Ce lundi 17 novembre 2025, une étude intitulé les trajectoires de femmes dans les processus de paix au Mali a été présentée. Cette œuvre a pu être réalisée grâce aux partenaires FES Mali ( Friedrich Elbert Stiftung) et AC-RSS Alliance Citoyenne pour la Réforme du Secteur de la Sécurité. C’était au siège de FES, une cérémonie de présentation présidée par le représentant de Mme la représentante de FES Mali, Monsieur Abdourahmane Dicko, à ses côtés IIlo Allaye Diall, Mme la coordinatrice de AC-RSS et Mme Amina A. Dicko présidente de Solidaris 223.
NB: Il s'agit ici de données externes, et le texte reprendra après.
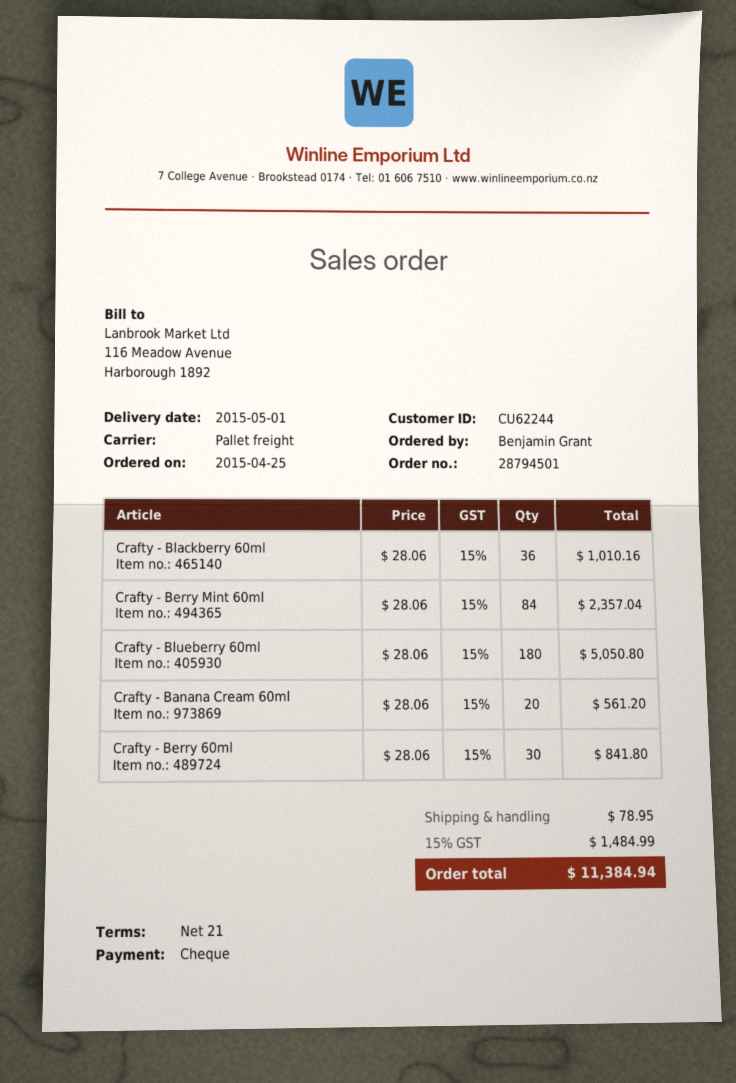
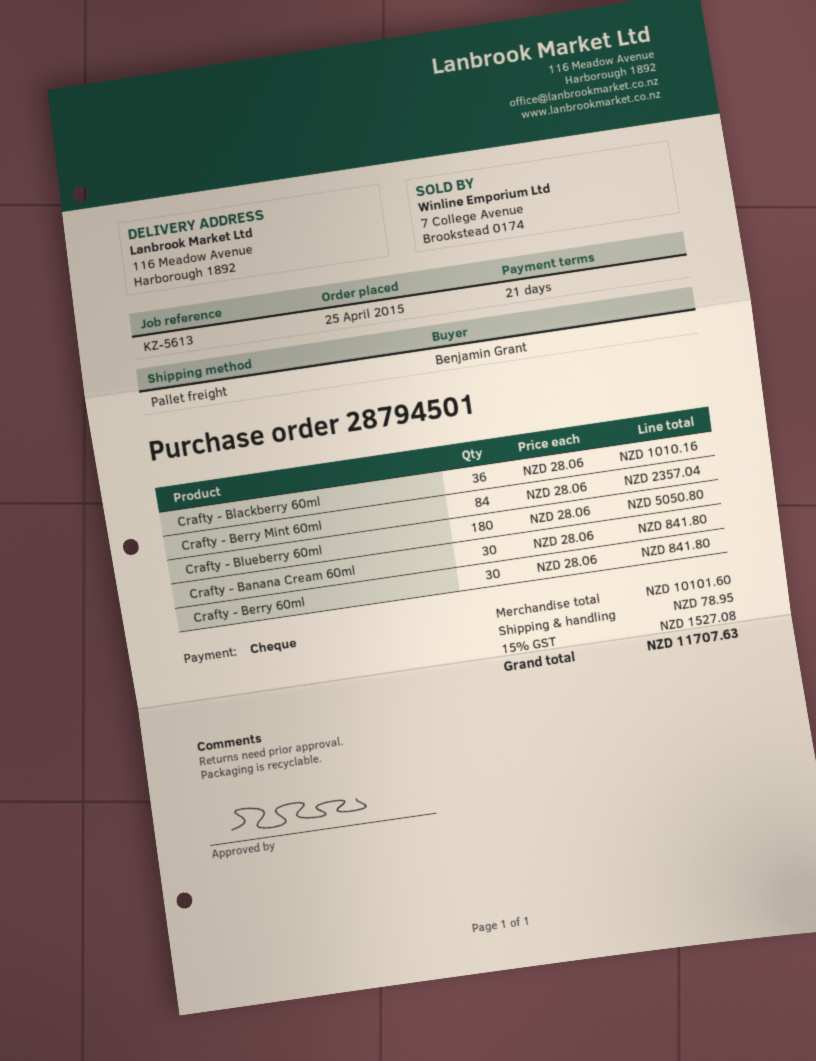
Crafty - Banana Cream 60ml: 20 x 28.06 = 561.20 -> 30 x 28.06 = 841.80
tax: 15% = 1484.99 -> 15% = 1527.08
total: 11384.94 -> 11707.63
Aux dires de la coordinatrice Mme Nana Alassane Touré, l’objectif principal de cette étude est de capitaliser les motivations, les parcours, les obstacles ( défis) et perspectives des femmes maliennes engagées dans les différents processus de négociation et de médiation des crises et conflits.
Pour elle l’étude s’est attelée à faire ressortir entre autres les éléments : L’implication des femmes dans la prévention et le règlement des conflits et des crises, ainsi que dans le processus de négociation et de médiation ; Le portrait des trajectoires des femmes dans le processus de paix, soulignant leurs défis et contraintes, ainsi que leurs contributions et impacts, a noté la coordinatrice.
Elle a souligné que « nous avons rencontré pas mal de difficultés qui ne nous ont pas empêché d’atteindre notre objectif. Nous avons eu un souci avec les données que nous avons reçu, les données n’étaient pas assez détaillées pour la simple raison, que nous n’avons pas effectué le déplacement mais, on avait des relais, qui ont fait la collecte des données et à travers les entretiens téléphoniques. Le moment a coïncidé avec l’inondation. Mais aussi, les déplacements de femmes pour beaucoup de raisons à Bamako, à cause de la situation sécuritaire, elles ont changé de zones. Certaines se sont retrouvées à Bamako, et dans d’autres localités du Mali. Autre difficulté était la non-prise en compte des femmes (au marché, ou qui se trouvent au bureau mais ne milite pas), celles qui n’ont pas eu la chance de participer au processus de paix » a-t-elle ajouté.
Il est ressorti un certain nombre de constat, le taux de scolarité des femmes est faible, et les violences dues à l’insécurité dans beaucoup de régions du Mali, de manière disproportionnée, les femmes manquent de soutiens pour organiser des initiatives, un problème financier qui bloque les associations qui travaillent sur les questions de paix et de sécurité et la prévention des conflits. Elles nous ont fait savoir que les femmes jouent un rôle crucial dans la médiation au sein de la communauté, les contributions de ces femmes sont rarement reconnues au niveau national, quand on met en place le programme humanitaire, les résolutions de conflits.
Mme Nana Alassane Touré a cité les trois principales causes qui font le poids des pesanteurs sociaux.
Les facteurs économiques ( elles évoluent dans le secteur informel), et les contextes d’ordre politique, la discrimination au niveau institutionnel et au niveau opérationnel, qui limite la participation des femmes dans le mécanisme de prévention et de gestion des conflits.
Les recommandations :
Renforcer les capacités et les compétences des leaders traditionnels et religieux ; Fournir plus d’efforts pour le maintien des filles à l’école, à travers le parrainage des élèves filles par des femmes leaders et d’autres actions pertinentes dans le domaine ; Valoriser les femmes médiatrices vivant au niveau communautaire et les faire participer aux processus de médiation en fonction de leurs capacités et efficacité au même titre que les hommes ; Favoriser plus l’implication des femmes dans les processus de paix.

Le représentant de FES Monsieur Abdourahmane Dicko a rappelé que la « Friedrich-Ebert-Stiftung (FES) a été fondée en 1925 ; elle est la plus ancienne fondation politique d’Allemagne. Elle doit son nom, son existence et sa fonction à l’héritage politique de Friedrich Ebert, le premier président allemand élu démocratiquement après la République de Weimar. FES appuie son action sur les valeurs fondamentales de la social-démocratie que sont la liberté, la justice et la solidarité. Organisation à but non lucratif, la FES travaille de manière autonome et indépendante » a souligné Monsieur Dicko.
Ainsi il a affirmé qu’une société libre et solidaire qui promeut l’égalité de chances en matière de participation politique, économique, sociale et culturelle, sans distinction d’origine, de sexe ou de religion ; Un État social qui garantit de meilleurs systèmes de formation et de santé, lutte contre la pauvreté et met en place les protections contre les principaux aléas de la vie ; Un pays qui assume ses responsabilités pour la paix et le progrès social.